Danieli ha citato alcuni progetti che coinvolgono i centri diurni non soltanto dell’area pinerolese, a dimostrazione dell’importanza del concetto di rete (parola ricorrente durante la serata): dalla Rete nazionale di montagnaterapia (che, ha ricordato Danieli, non va intesa come cura da una malattia, ma un “prendersi cura”, di sé e degli altri), a “Officina Monviso”, l’iniziativa del Consorzio Monviso solidale che da alcuni anni organizza trekking rivolti a persone con disabilità da tutto il Piemonte, a “Insieme lentamente”, il progetto del Ciss, attuato insieme al Cai Uget val Pellice, con cui collabora da 4 anni, che ha portato alla creazione di due itinerari, uno lungo il torrente Pellice (ancora da inaugurare ufficialmente) e uno che collega i 7 km dalle Sonagliette ai Piani, tra Angrogna e Prarostino. Con un’apposita segnaletica (una mattonella con il disegno di una coccinella) i ragazzi e le ragazze del Ciss hanno “testato” e risegnalato, con l’aiuto del Club alpino, questo percorso praticabile anche da chi, come alcuni di loro, è su una carrozzella. La loro forza e l’entusiasmo contagioso, portati dalle testimonianze video e durante la serata, ci hanno fatto capire che la vera disabilità è quella di chi non vuole mettersi in gioco, di chi non si apre all’esperienza della conoscenza dell’altro. Come ha concluso Nives Danieli, «la montagna non divide, unisce».

Sui temi della disabilità, dell’accessibilità e dell’inclusione, peraltro centrali nella storia dell’istituto, hanno lavorato nell’ultimo anno scolastico anche al Collegio valdese, racconta il preside Marco Fraschia, presentando il cortometraggio realizzato dai ragazzi con la regista Anna Giampiccoli. Empatia, questo il titolo dell’emozionante filmato, si è candidato all’HandiFilmFestival di Rabat, in Marocco (ne avevamo accennato qui) al quale avrebbe dovuto partecipare in aprile.
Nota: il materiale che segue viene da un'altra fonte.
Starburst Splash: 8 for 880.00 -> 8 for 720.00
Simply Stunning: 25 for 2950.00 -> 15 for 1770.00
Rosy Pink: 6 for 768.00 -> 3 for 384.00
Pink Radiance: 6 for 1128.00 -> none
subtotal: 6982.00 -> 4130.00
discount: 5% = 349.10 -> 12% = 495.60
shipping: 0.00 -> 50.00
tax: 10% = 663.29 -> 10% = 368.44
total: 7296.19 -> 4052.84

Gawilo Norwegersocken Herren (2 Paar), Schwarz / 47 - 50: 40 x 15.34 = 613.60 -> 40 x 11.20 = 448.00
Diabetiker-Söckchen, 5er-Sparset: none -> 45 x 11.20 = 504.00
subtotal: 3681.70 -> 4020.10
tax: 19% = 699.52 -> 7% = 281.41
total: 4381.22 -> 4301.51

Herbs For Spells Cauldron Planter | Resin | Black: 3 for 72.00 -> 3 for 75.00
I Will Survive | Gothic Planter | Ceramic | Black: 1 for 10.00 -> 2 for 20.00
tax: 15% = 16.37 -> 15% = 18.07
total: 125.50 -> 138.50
In attesa di una nuova data per il festival, il filmato viene proiettato e fatto conoscere in occasioni come quella di ieri sera, portando il suo bel messaggio: chiudendo gli occhi, si può vedere davvero.

E infine (ma forse è più corretto dire innanzitutto), la fondamentale importanza di fare rete, emersa in modo eclatante nel periodo del Covid: parola chiave in tutte le esperienze sopra citate, ha permesso la realizzazione dei due progetti che hanno concluso la serata. Parlando nella doppia veste di coordinatore della Commissione Musica del Primo Distretto e di membro del concistoro della chiesa valdese di Bobbio Pellice, Marco Poët ha presentato due video, rispettivamente la “corale virtuale” e il progetto del Podio.

Quest’ultimo (ne abbiamo parlato qui) ha coinvolto diversi enti, dal Cai al Centro culturale valdese, al Comitato Luoghi storici, oltre ovviamente al Comune e alla chiesa di Bobbio, in un itinerario accessibile a tutti (ecco che torna il tema dell’accessibilità e dell’inclusione) in cui si mescolano storia e natura.

L’altra iniziativa, sbocciata in modo informale nel momento più buio del lockdown (ne abbiamo parlato qui) ha portato al canto dell’inno 207, l’antica complainte valdese sui dieci comandamenti, e ha voluto essere un modo per essere presenti, almeno in modo “virtuale”, come corale, una delle componenti del culto di apertura del Sinodo. Il video (visibile qui) non include solo il canto ma anche un commento della moderatora della Tavola valdese, Alessandra Trotta, la quale ha ricordato che è a «un popolo sfiduciato», che rimpiange persino il tempo della schiavitù in Egitto, che Dio affida i dieci comandamenti nel viaggio verso la Terra promessa, luogo dell’impegno «a spendere generosamente i propri talenti per contribuire a costruire uno spazio di vita pacifica e prospera, […] uno spazio di libertà e responsabilità, inclusivo e aperto».

Ricordando l’importanza teologica e storica del “patto” (da quello del 1561 al Patto di Integrazione fra le chiese valdesi e metodiste), ha richiamato l’impegno a «camminare insieme, sostenersi reciprocamente, condividere risorse e talenti, decidere insieme […] in vista del bene comune»: una missione che ben si presta a commentare il senso di tutta la serata.